[RFC] drm: implement generic firmware eviction

Tue Aug 30 23:01:26 UTC 2016

On Tue, Aug 30, 2016 at 4:12 PM, David Herrmann <dh.herrmann at gmail.com> wrote:
> Hi
>
> On Tue, Aug 30, 2016 at 10:58 PM, Rob Herring <robh+dt at kernel.org> wrote:
>> On Tue, Aug 30, 2016 at 2:30 PM, David Herrmann <dh.herrmann at gmail.com> wrote:
>>> Sure, all those functions are not meant to be called in parallel by
>>> multiple tasks. They are rather meant to have a single holder which
>>> preferably is the one instantiating and destroying the
>>> node/device/foobar. But the framebuffer eviction code somehow needs to
>>> trigger the removal, and thus needs some hook, that can be called in
>>> parallel by any driver that is loaded.
>>>
>>> I can make sure the simple-framebuffer eviction code is locked
>>> properly. That'll work, for now. But if someone ends up providing
>>> simple-framebuffer devices via overlays or any other dynamic
>>> mechanism, they will race the removal.
>>
>> No doubt someone will come up with some usecase wanting to do that,
>> but IMO that is not a supported usecase and should not be.
>> simple-framebuffer is for providing a firmware setup framebuffer.
>
> Sure. Any sensible simple-framebuffer use would follow what we have
> now. But it feels wrong to me that if some node is added that just
> happens to have "simple-framebuffer" as name, suddenly things will go
> wrong. I mean, yeah, DT is not a userspace API, but I still would like
> the code to catch misuses rather than fail. It is an API after all. Or
> is that being overly pedantic?

The kernel could blow up in all sorts of interesting ways if random
nodes were created. IMO, it is not the kernel's job to be a DT
validator. If it is, it is doing a horrible job. And don't get me
wrong, we do need something to do that. That is all orthogonal to
dynamic devices and the issues there.

>>> And it will be completely
>>> non-obvious to them. I really don't want to be responsible to have
>>> submitted that code. If anyone cares for proper device hand-over on
>>> ARM, please come up with an idea to fix it. Otherwise, I will just
>>> limit the simpledrm code to x86.
>>>
>>> IOW the device handover code somehow needs to know who was responsible
>>> for the instantiation of the simple-framebuffer device, so it can tell
>>> them to remove it again. On x86 there is only one place where those
>>> can be instantiated. But on OF-based systems, it can be dynamically
>>> instantiated in many places right now.
>>
>> What do you mean by all over the place?
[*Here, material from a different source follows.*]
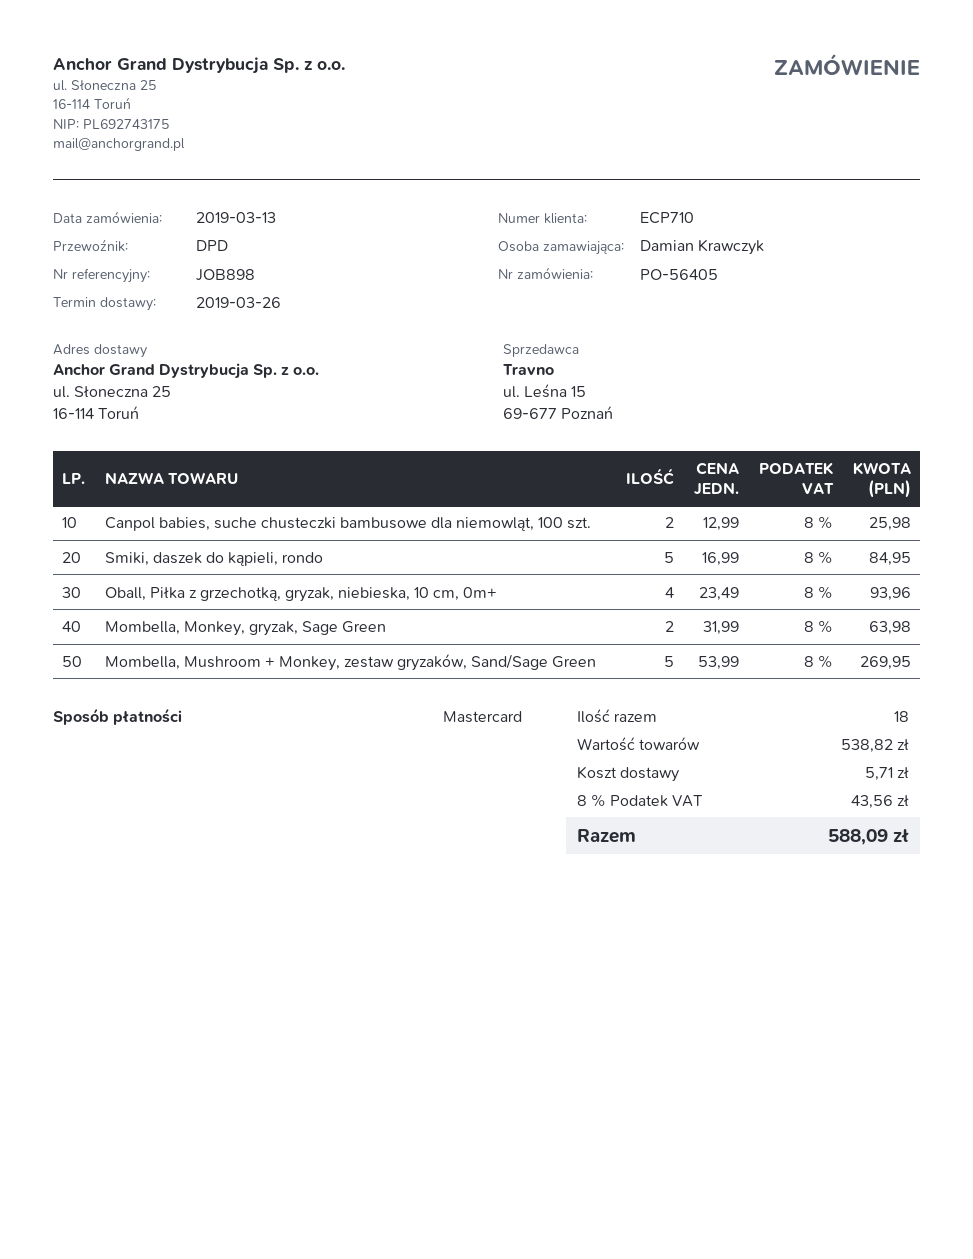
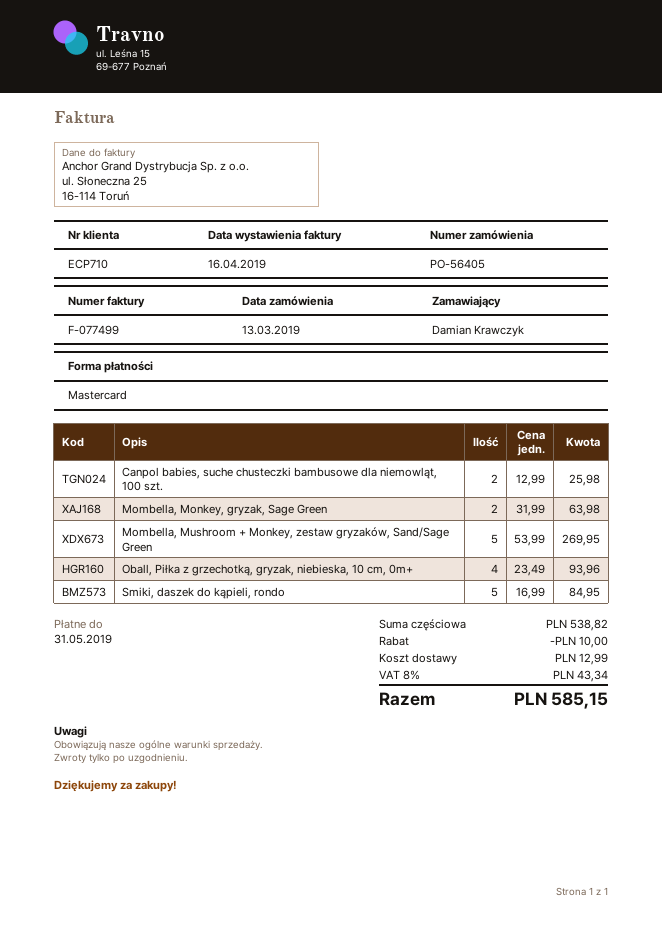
discount: none -> 10.00
shipping: 5.71 -> 12.99
tax: 8% = 43.56 -> 8% = 43.34
total: 588.09 -> 585.15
It is only in simplefb_init
>> ATM. I haven't looked at what simpledrm is doing, but we can move the
>> device creation to of_platform_default_populate_init if we need a
>> single spot.
>
> Currently I see at least 3 paths that might add such nodes:
>
>  - of_platform_populate()

If we assume the node is only under chosen, then that would require a
call to of_platform_populate with /chosen as the root which shouldn't
happen. More generally the assumption is of_platform_populate is only
called once from for the root node and only on sub-trees by the driver
of sub-tree's root device.

>  - of_node_attach() (via the notifier)

A node getting attached would be harmless. Nothing really would happen
until a handler calls of_platform_populate. So this is the same as the
1st case.

>  - simplefb_init()

Actually, I'd prefer to move it out of there and into the core. I
don't think drivers should look at /chosen and only the core and arch
code should. Of course, the only enforcing of that is policy. For
overlays though, there's been some discussion on limiting where
overlays can be applied.

> Should I just ignore anything but simplefb_init()? I understand that
> it's the only one used by normal code-paths, but isn't it kinda ugly
> to silently introduce race conditions if a node just happens to be
> introduced via one of the other methods? Or are errors in the DT not
> meant to be caught?

In general there's no limit to how wrong a DT could be. I could write
a DT that causes every DT enabled driver in the kernel to probe (that
would be an interesting test case). The kernel is limited in knowing
what is correct, and the whole point of DT is to move that information
out of the kernel.  This is case is just one compatible string out of
thousands and location in the tree is just one thing to check.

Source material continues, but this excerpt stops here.